At this point I should like, in passing, to answer a question which has been put to me several times during these weeks: ‘Are you not aware that many are sitting in this class who are not Christians?’ I have always laughed and said: ‘That makes no difference to me.’ It would be quite dreadful if the faith of Christians should aim at sundering and separating one man from the others. It is in fact the strongest motive for collecting men and binding them together. And what binds is, quite simply and challengingly, at the same time the commission which the community has to deliver its message.

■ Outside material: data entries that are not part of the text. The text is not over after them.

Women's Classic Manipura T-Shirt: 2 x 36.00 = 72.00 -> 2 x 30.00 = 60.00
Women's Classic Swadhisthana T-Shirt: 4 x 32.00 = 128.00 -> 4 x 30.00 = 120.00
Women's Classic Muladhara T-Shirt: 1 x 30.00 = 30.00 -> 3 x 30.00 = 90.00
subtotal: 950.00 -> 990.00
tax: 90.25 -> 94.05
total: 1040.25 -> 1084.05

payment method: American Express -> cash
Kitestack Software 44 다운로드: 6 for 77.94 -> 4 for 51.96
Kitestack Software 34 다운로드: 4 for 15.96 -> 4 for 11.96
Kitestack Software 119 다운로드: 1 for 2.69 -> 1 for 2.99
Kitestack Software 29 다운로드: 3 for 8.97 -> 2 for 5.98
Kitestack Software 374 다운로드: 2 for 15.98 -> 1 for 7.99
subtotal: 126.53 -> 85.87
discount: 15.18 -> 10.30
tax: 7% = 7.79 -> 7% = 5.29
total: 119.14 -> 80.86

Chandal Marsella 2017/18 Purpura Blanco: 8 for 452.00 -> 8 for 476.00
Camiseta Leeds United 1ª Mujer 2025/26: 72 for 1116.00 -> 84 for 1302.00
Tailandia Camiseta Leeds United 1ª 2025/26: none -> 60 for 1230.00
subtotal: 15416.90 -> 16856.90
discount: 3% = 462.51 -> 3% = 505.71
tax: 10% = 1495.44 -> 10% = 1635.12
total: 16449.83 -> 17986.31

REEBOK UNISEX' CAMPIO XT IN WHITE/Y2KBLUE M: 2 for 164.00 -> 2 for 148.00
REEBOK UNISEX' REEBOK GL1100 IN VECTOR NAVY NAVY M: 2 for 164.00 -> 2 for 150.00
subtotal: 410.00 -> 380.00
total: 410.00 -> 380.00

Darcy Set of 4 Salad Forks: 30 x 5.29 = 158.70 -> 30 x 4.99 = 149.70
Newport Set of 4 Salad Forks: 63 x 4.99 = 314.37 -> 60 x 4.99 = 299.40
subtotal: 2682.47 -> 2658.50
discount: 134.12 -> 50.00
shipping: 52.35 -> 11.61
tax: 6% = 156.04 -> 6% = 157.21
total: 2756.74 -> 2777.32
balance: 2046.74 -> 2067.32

If we consider the matter once more from the standpoint of the community, that is, from the standpoint of those who seriously wish to be Christians – ‘Lord, I believe: help Thou mine unbelief!’* - we must remember that everything will depend upon the Christians not painting for the non-Christians in word and deed a picture of the Lord or an idea of Christ, but on their succeeding with their human words and ideas in pointing to Christ Himself. For it is not the conception of Him, not the dogma of Christ that is the real Lord, but He is is attested to in the word of the Apostles. Be it said to those who account themselves believers: May it be given us not to set up an image, when we speak of Christ, a Christian idol, but in all out weakness point to Him who is the Lord and so, in the power of His Godhead, the sovereign decision upon the existence of every man. 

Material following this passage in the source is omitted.